Stars: 4 out of 5
Pros: Strong characters and setting, good mystery
Cons: Pacing a little off in the plot at times
The Bottom Line:
A first semester
Filled with lots of death, danger
In this good debut
Lila Starts Teaching – to Murder
Over the years, there have been several mysteries set at colleges that have crossed my radar, but I’ve never picked one up. I finally enrolled in one with The Semester of Our Discontent, and I’ve learned my lesson – I should have done this sooner.
Lila Maclean has just gotten her PhD in Literature and is excited to be settling into her first semester teaching at Stonedale University in Colorado. She’s extra please since her cousin is also on the English department faculty. She’s not so happy with her department chair, Dr. Roland Higgins, however. When she suggests a course in detective fiction, he not only shoots her down but essentially tells her to be quiet.

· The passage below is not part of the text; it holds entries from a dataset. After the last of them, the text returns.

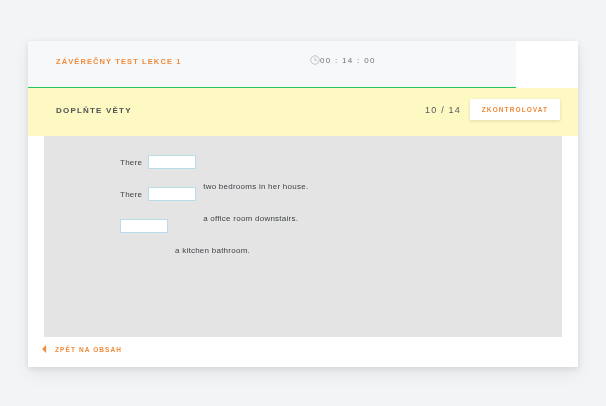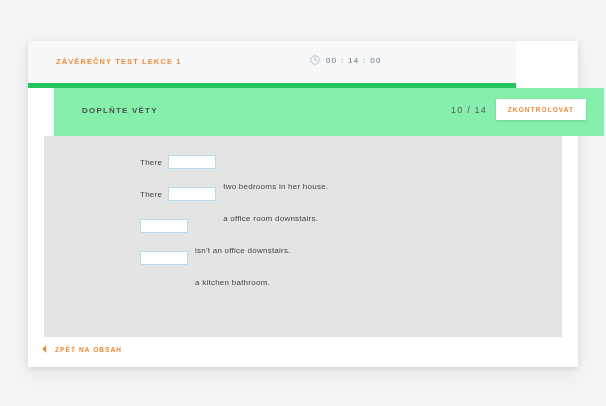"ZÁVĚREČNÝ TEST LEKCE 1" .card-head { border-bottom: 5px solid #22c55e -> 1px solid #22c55e }
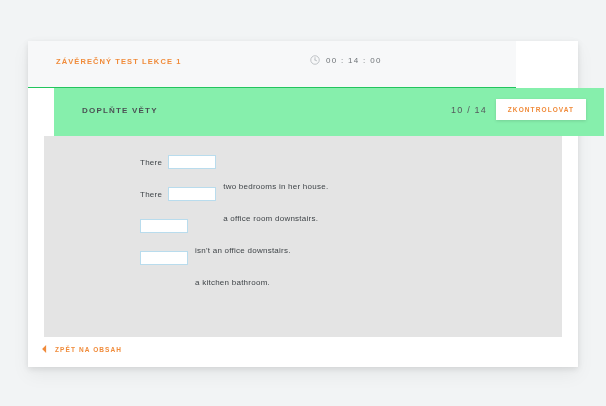"00 : 14 : 00" .timer { gap: 6px -> none }
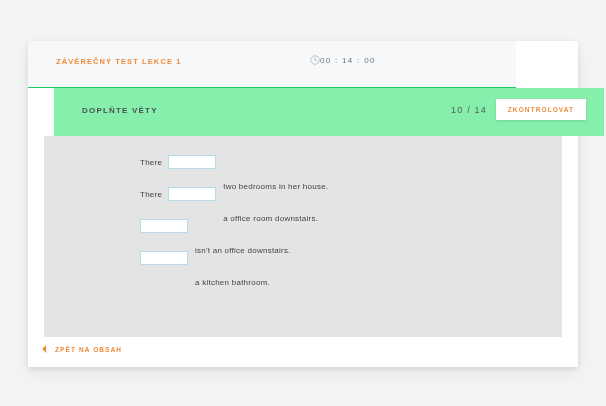"DOPLŇTE VĚTY" .card-sub { background: #86efac -> #fef9c3; margin-left: 26px -> none }
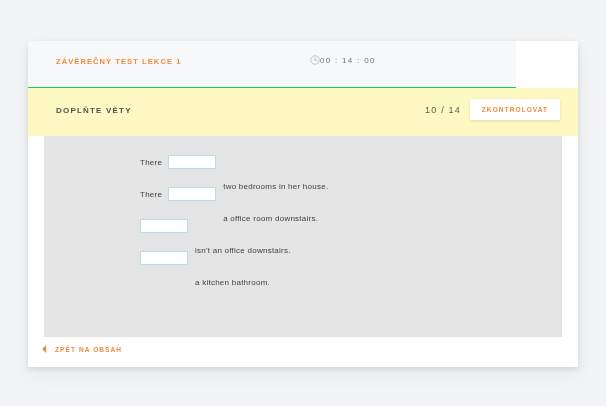"There" .sentence-row { padding-left: 96px -> 76px }
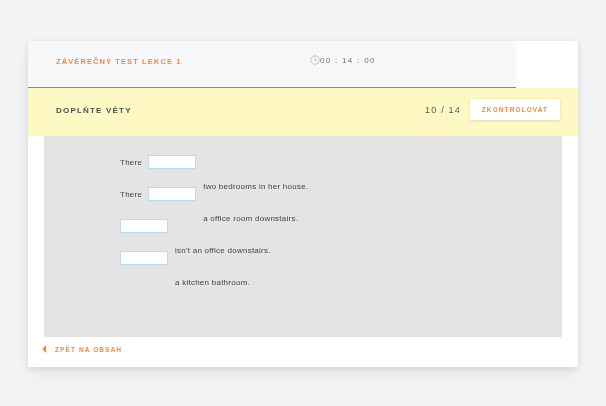"isn't an office downstairs." div.sentence-row { html: <div> <span></span> <input> <span>isn't an office downstairs.</span> </div> -> none }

Lila and her faculty mentor are walking into a department meeting just hours after Lila’s ill-fated meeting with Dr. Higgins only to find him stabbed to death on a table in the department library. When the rumors start flying that she knows more than she is letting on, either to protect someone or because she herself is the killer, Lila begins to try to find the killer. But the clues she finds appear random, and no one seems willing to help her. Can Lila find the killer?
The book gets off to a fast start with Lila finding the dead body by the end of the first chapter. However, I did feel the book had some pacing issues as we went along. We do get some very interesting clues and the secrets the Lila uncovers are good, and the climax does resolve all the plot threads and wraps everything up nicely.
Lila is a wonderful main character. Her natural curiosity is perfect for getting involved in a murder, and her motive to keep poking around is very strong. We are introduced to a great group of characters as well. Some of them already feel like friends, and the rest will provide some interesting sub-plots as the series progresses now that they aren’t suspects in this case.
The setting came alive for me. This may be a fictional college, but I felt like I was really there. And as the semester wore on, I could feel the crispness in the air as late summer turned to fall as well.
This is a debut mystery, but the writing is strong. That’s hardly a surprise since author Cynthia Kuhn is an English college professor herself.